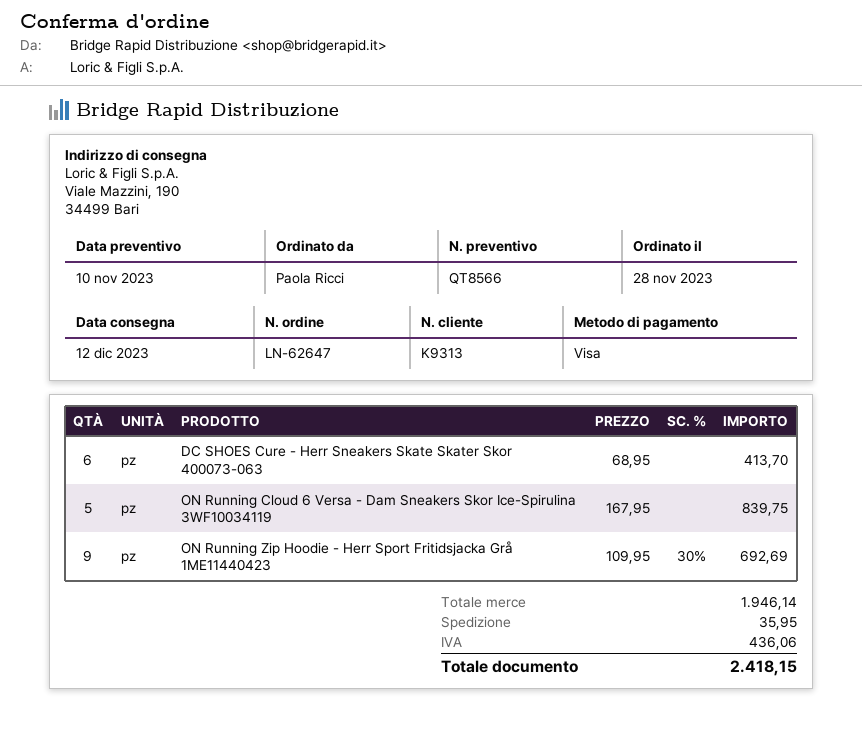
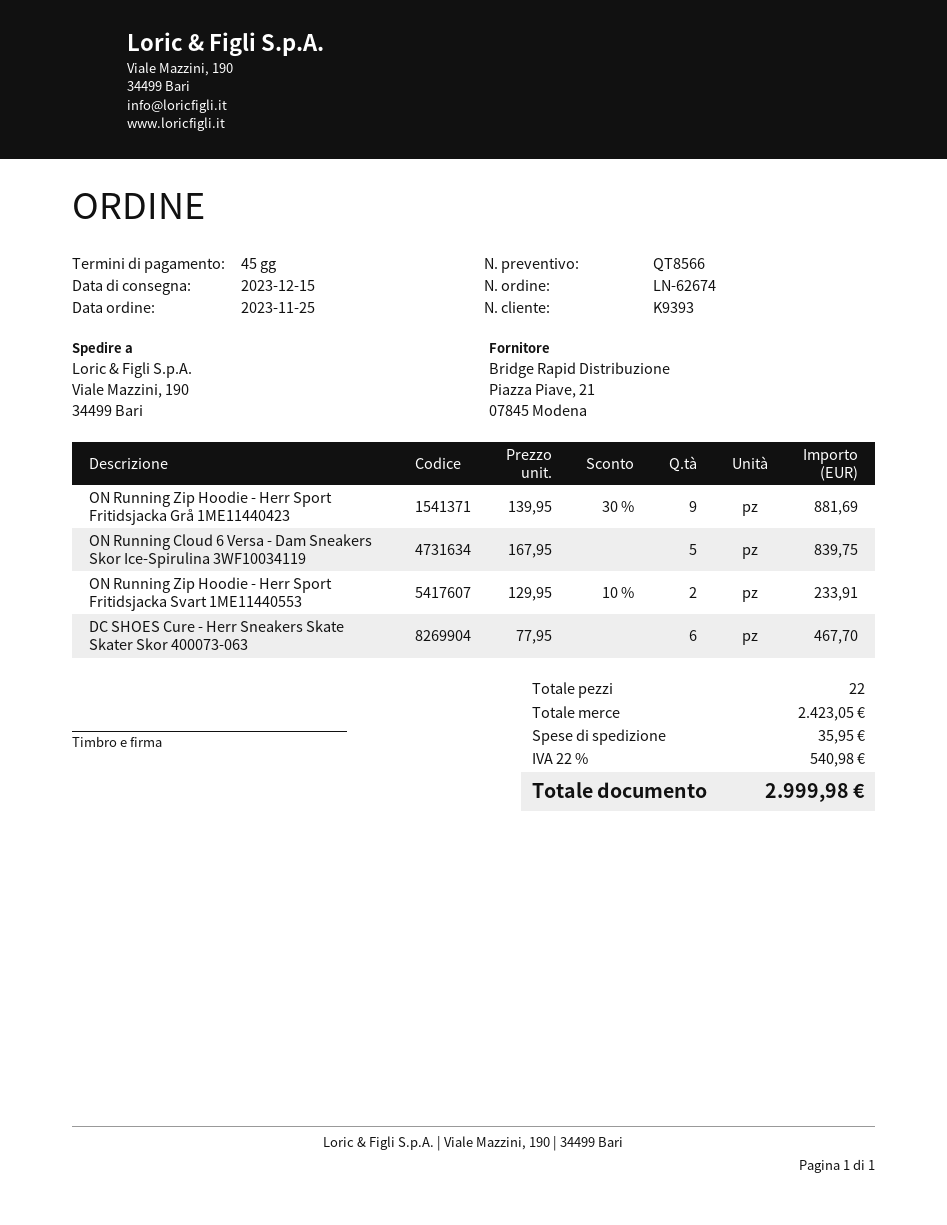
order number: LN-62647 -> LN-62674
order date: 2023-11-28 -> 2023-11-25
delivery date: 2023-12-12 -> 2023-12-15
customer number: K9313 -> K9393
DC SHOES Cure - Herr Sneakers Skate Skater Skor 400073-063: 6 x 68.95 = 413.70 -> 6 x 77.95 = 467.70
ON Running Zip Hoodie - Herr Sport Fritidsjacka Grå 1ME11440423: 9 x 109.95 - 30% = 692.69 -> 9 x 139.95 - 30% = 881.69
ON Running Zip Hoodie - Herr Sport Fritidsjacka Svart 1ME11440553: none -> 2 x 129.95 - 10% = 233.91
subtotal: 1946.14 -> 2423.05
tax: 436.06 -> 540.98
total: 2418.15 -> 2999.98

**Task goal:**
From the records above, pull every line that carries the word "Fritidsjacka".

**Worked solution:**
ON Running Zip Hoodie - Herr Sport Fritidsjacka Grå 1ME11440423: 9 x 109.95 - 30% = 692.69 -> 9 x 139.95 - 30% = 881.69
ON Running Zip Hoodie - Herr Sport Fritidsjacka Svart 1ME11440553: none -> 2 x 129.95 - 10% = 233.91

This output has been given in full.